How Turkey’s Bureaucracy Accords to the Presidential System

July 23, 2018

All the main characteristics of bureaucratic transformation will take some time to be active. Actors, institutions, structures, and all other elements will gain momentum in accordance with the new system.
AK Party's Izmir Deputy Binali Yildirim makes a speech after elected as the Turkish Grand National Assembly (TBMM) Speaker under the new government system at TBMM in Ankara, Turkey on July 12, 2018. Anadolu Agency

It has been a rapid period of change for Turkey since the June 24 parliamentary and presidential elections. While the routine of daily politics has been reshaped according to the rules of the new presidential system for a month, state structures have been transformed in line with it. Until now, there have been five decree laws regulating the transformation of public institutions under the new system.

Here it is important to clarify the main characteristics of bureaucratic transformation. There are a couple of factors that should be taken into consideration in the ongoing process. Firstly, as transformation of the governmental system requires cumulative change, all regulations were realized step by step and extended over a period of time. It is impossible to regulate the transformation of all public institutions instantly. Until now, all decree laws are regulating mostly major changes in institutions. Nevertheless, in time, all state structure will be accommodated within main parameters of the presidential system.

Secondly, change of the bureaucratic mindset needs time to achieve along with the transformation of public institutions. There is no single change that people can smoothly adapt to. Since 1876, the Ottoman-Turkish state tradition has been shaped according to the rules of the parliamentary system. Even if there had been ruptures in this tradition, the parliamentary system also determined mindsets of Turkish bureaucrats. From Menderes to Ozal and Erdogan, one of the difficulties that leaders faced while trying to change the system had been reactions of the ideological-oriented robust bureaucracy. Indeed, President Erdogan is a political figure who got success in breaking the predominance of bureaucracy in Turkey. Nonetheless, in the new term, there is a need to settle rationality in bureaucracy in order to change bureaucratically formed mindset. Thus, the transformation of the legacy of the parliamentary system and its effects on mindsets of bureaucrats will also change in time.

As a third characteristic of bureaucratic transformation, changes in the juncture of bureaucracy and politics will be effective. It is not enough to solely change the bureaucratic mindset under the new system; the rules of politics should also adapt to it. The lack in adaptation of politics creates ambiguity and misperceptions towards the presidential system. For instance, most of the opposition parties react to changes with the practices of the parliamentary system because they fail to understand the requirements of the new system. One of the failures of these parties is confusing the political system and the regime. As a result, they reject to understand single changes under the presidential system. Nonetheless, the political culture of Turkey will internalize the rules of the presidential system and it will also transform in accordance with it. For all these reasons, it is not an exaggeration to state that parties and politicians who adapt quicker will be more successful in learning the rules of the game.

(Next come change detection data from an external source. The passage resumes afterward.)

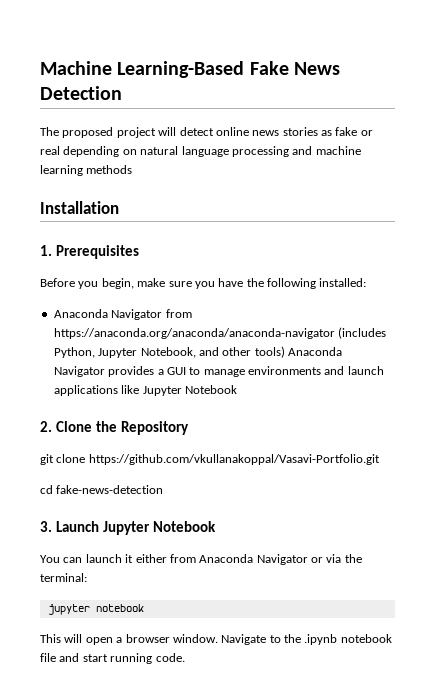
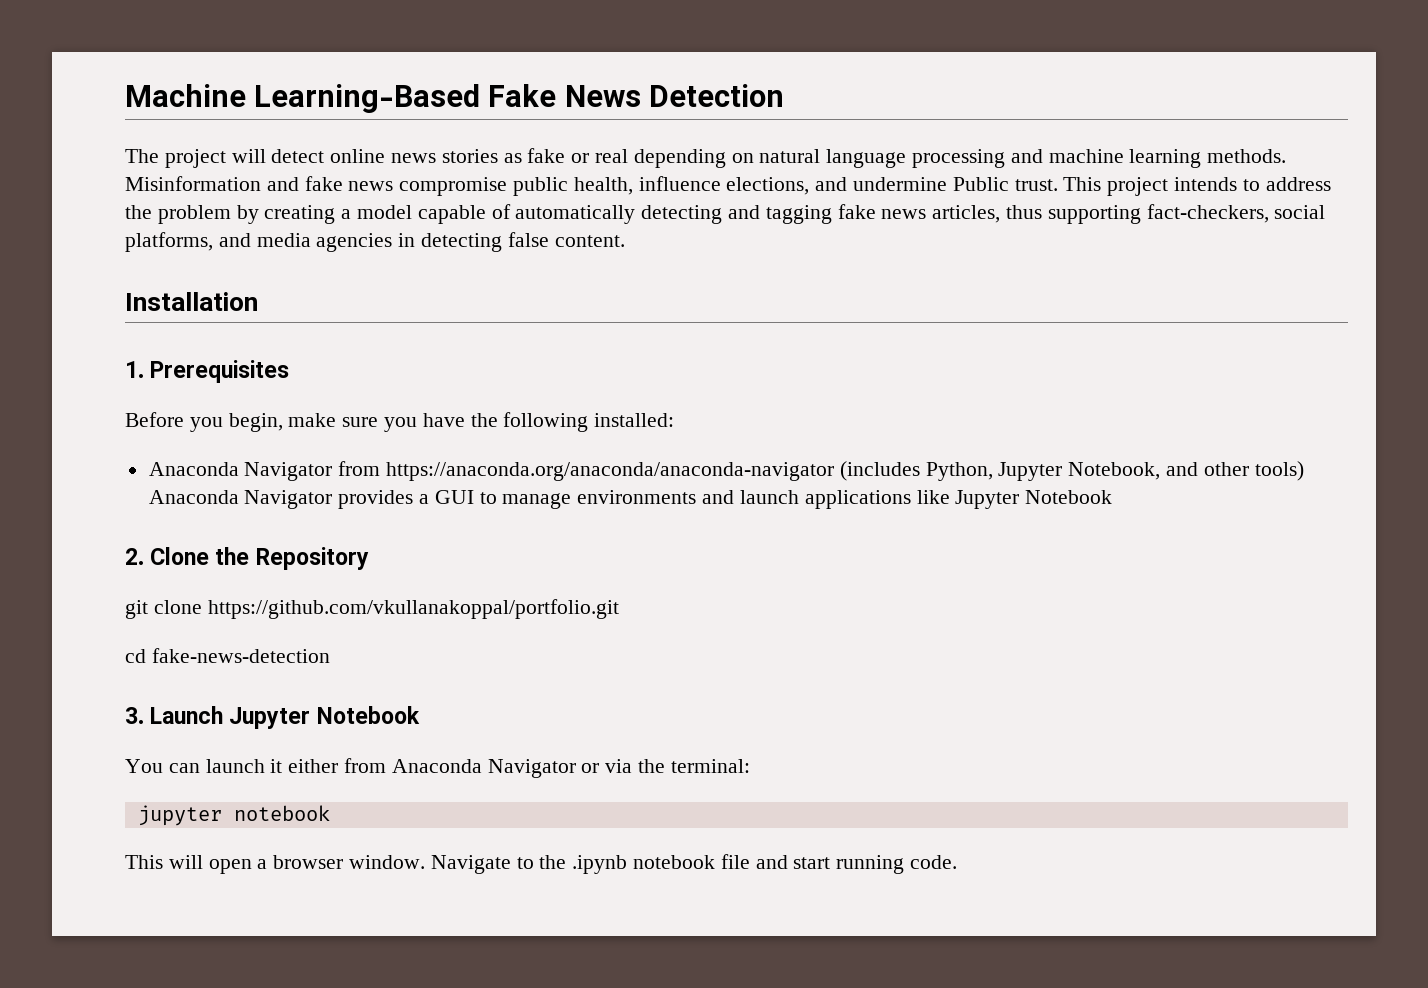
- The proposed project will detect online news stories as fake or real depending on natural language processing and machine learning methods
+ The project will detect online news stories as fake or real depending on natural language processing and machine learning methods. Misinformation and fake news compromise public health, influence elections, and undermine Public trust. This project intends to address the problem by creating a model capable of automatically detecting and tagging fake news articles, thus supporting fact-checkers, social platforms, and media agencies in detecting false content.
- git clone https://github.com/vkullanakoppal/Vasavi-Portfolio.git
+ git clone https://github.com/vkullanakoppal/portfolio.git

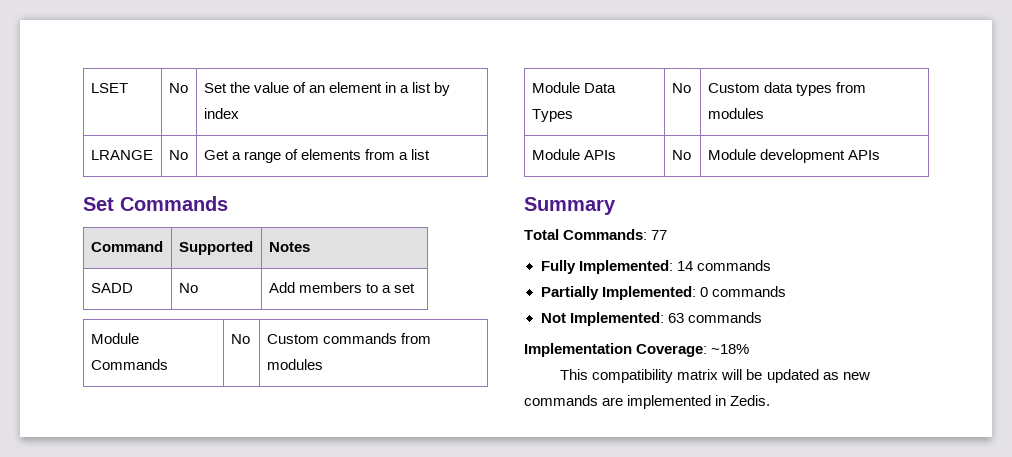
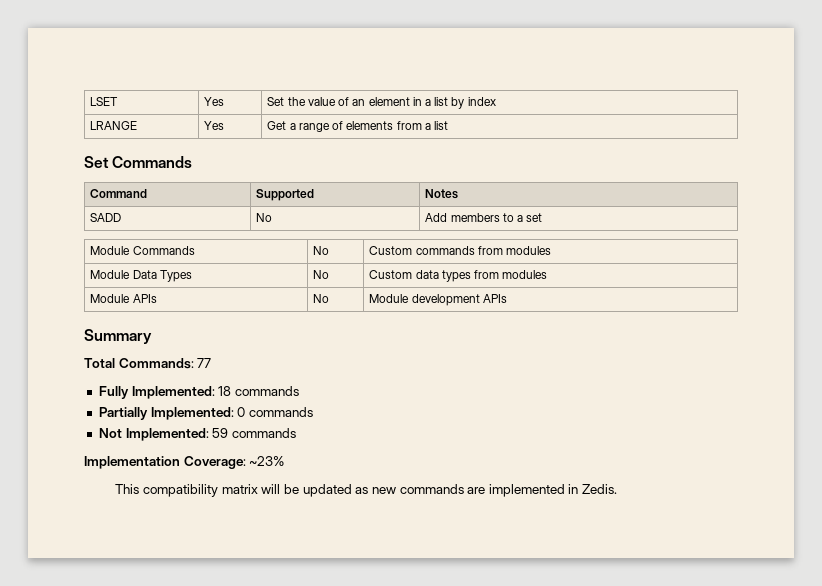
- LSET | No | Set the value of an element in a list by index
+ LSET | Yes | Set the value of an element in a list by index
- LRANGE | No | Get a range of elements from a list
+ LRANGE | Yes | Get a range of elements from a list
- Fully Implemented: 14 commands
+ Fully Implemented: 18 commands
- Not Implemented: 63 commands
+ Not Implemented: 59 commands
- Implementation Coverage: ~18%
+ Implementation Coverage: ~23%

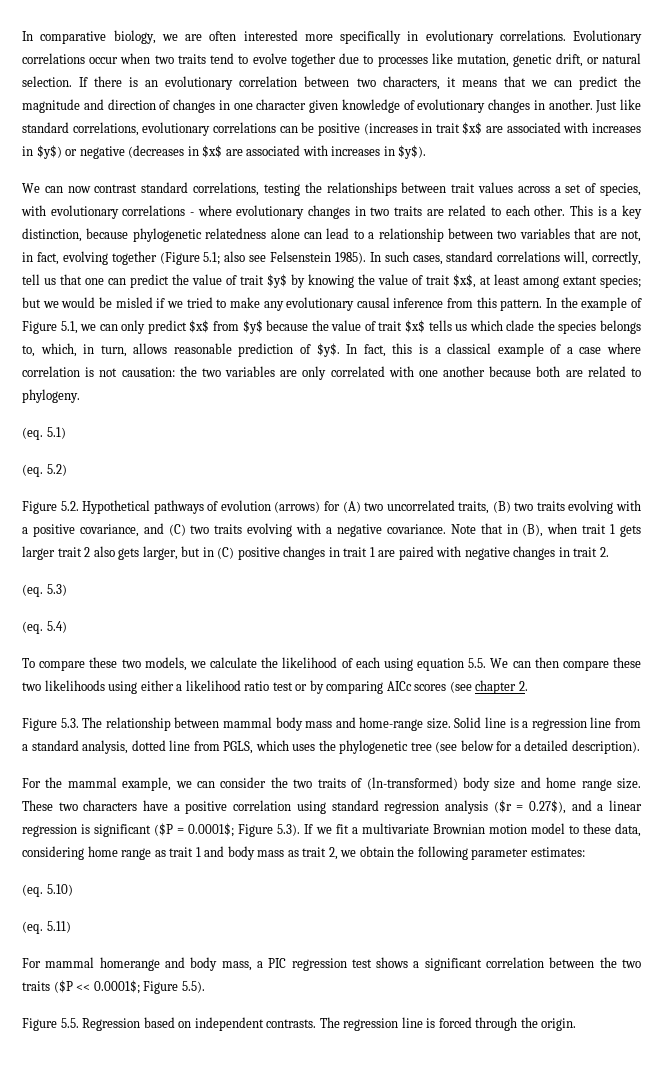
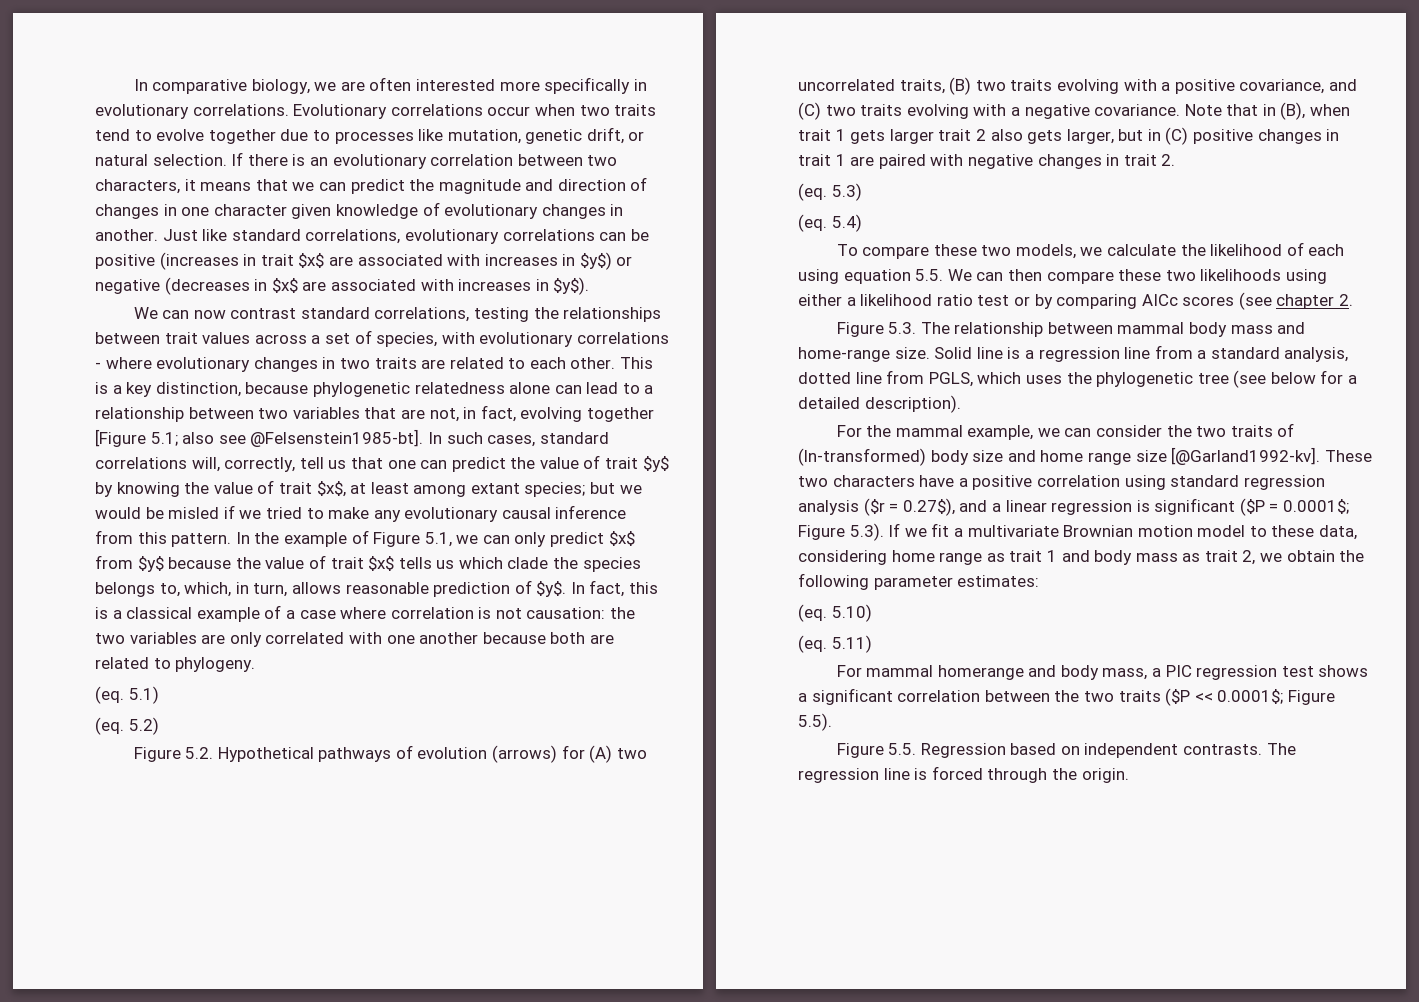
- This is a key distinction, because phylogenetic relatedness alone can lead to a relationship between two variables that are not, in fact, evolving together (Figure 5.1; also see Felsenstein 1985).
+ This is a key distinction, because phylogenetic relatedness alone can lead to a relationship between two variables that are not, in fact, evolving together [Figure 5.1; also see @Felsenstein1985-bt].
- For the mammal example, we can consider the two traits of (ln-transformed) body size and home range size.
+ For the mammal example, we can consider the two traits of (ln-transformed) body size and home range size [@Garland1992-kv].

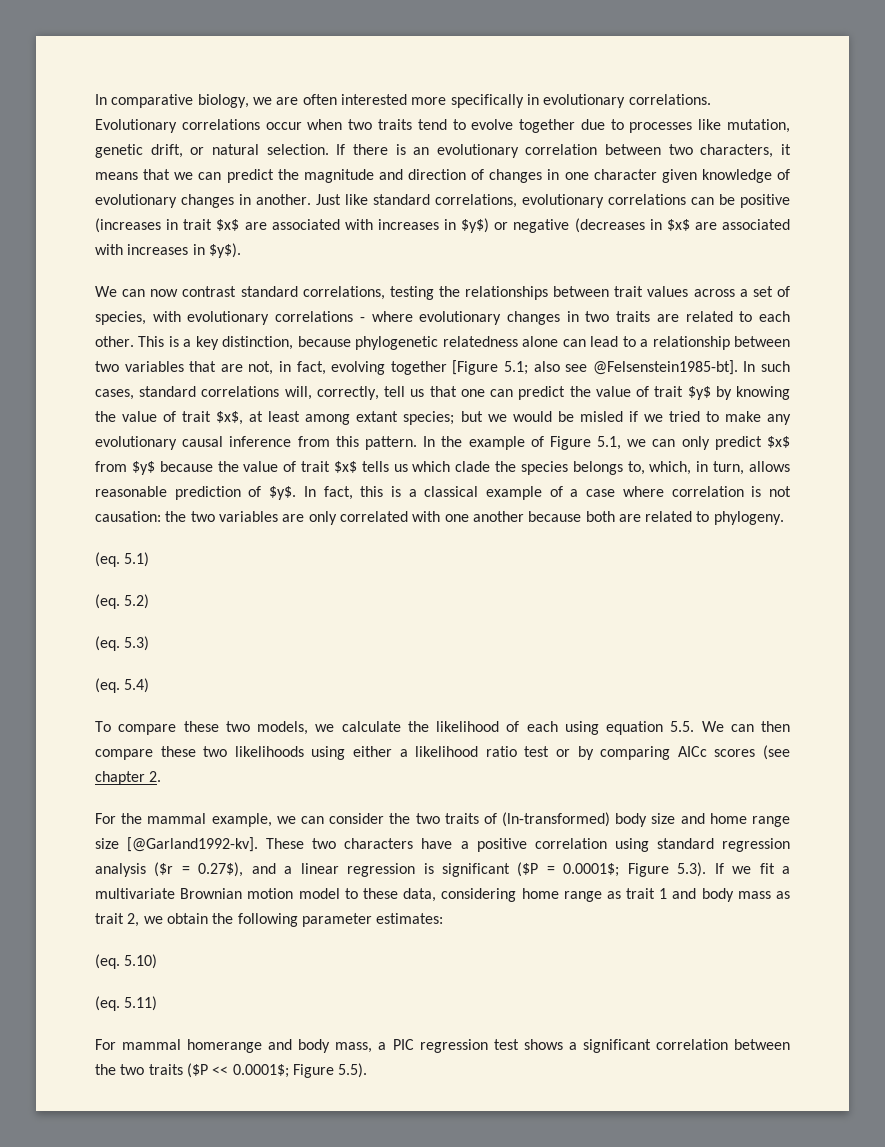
- Figure 5.2. Hypothetical pathways of evolution (arrows) for (A) two uncorrelated traits, (B) two traits evolving with a positive covariance, and (C) two traits evolving with a negative covariance. Note that in (B), when trait 1 gets larger trait 2 also gets larger, but in (C) positive changes in trait 1 are paired with negative changes in trait 2.
- Figure 5.3. The relationship between mammal body mass and home-range size. Solid line is a regression line from a standard analysis, dotted line from PGLS, which uses the phylogenetic tree (see below for a detailed description).
- Figure 5.5. Regression based on independent contrasts. The regression line is forced through the origin.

As mentioned, all the main characteristics of bureaucratic transformation will take some time to be active. Actors, institutions, structures, and all other elements are supposed to gain momentum in accordance with the new system. However, it seems that politics will be more robust to change than bureaucracy in Turkey. Except the AK Party and MHP, all other parties deny accepting transformation to the presidential system. They do not even accept its legitimacy via perceiving it as a “new regime” rather than a system. Thus, it seems that the problem of robustness in politics will be another issue that should get attention as well as the bureaucracy.


Hazal Duran conducted her B.A in the fields of Turkish Language and Literature and International Relations at the TOBB University of Economics and Technology in 2012. She completed her M.A in Modern Turkish Studies at Istanbul Sehir University. While continuing her doctoral studies at Bilkent University, she is currently serving as a Researcher at the SETA Ankara Directorate of Political Studies.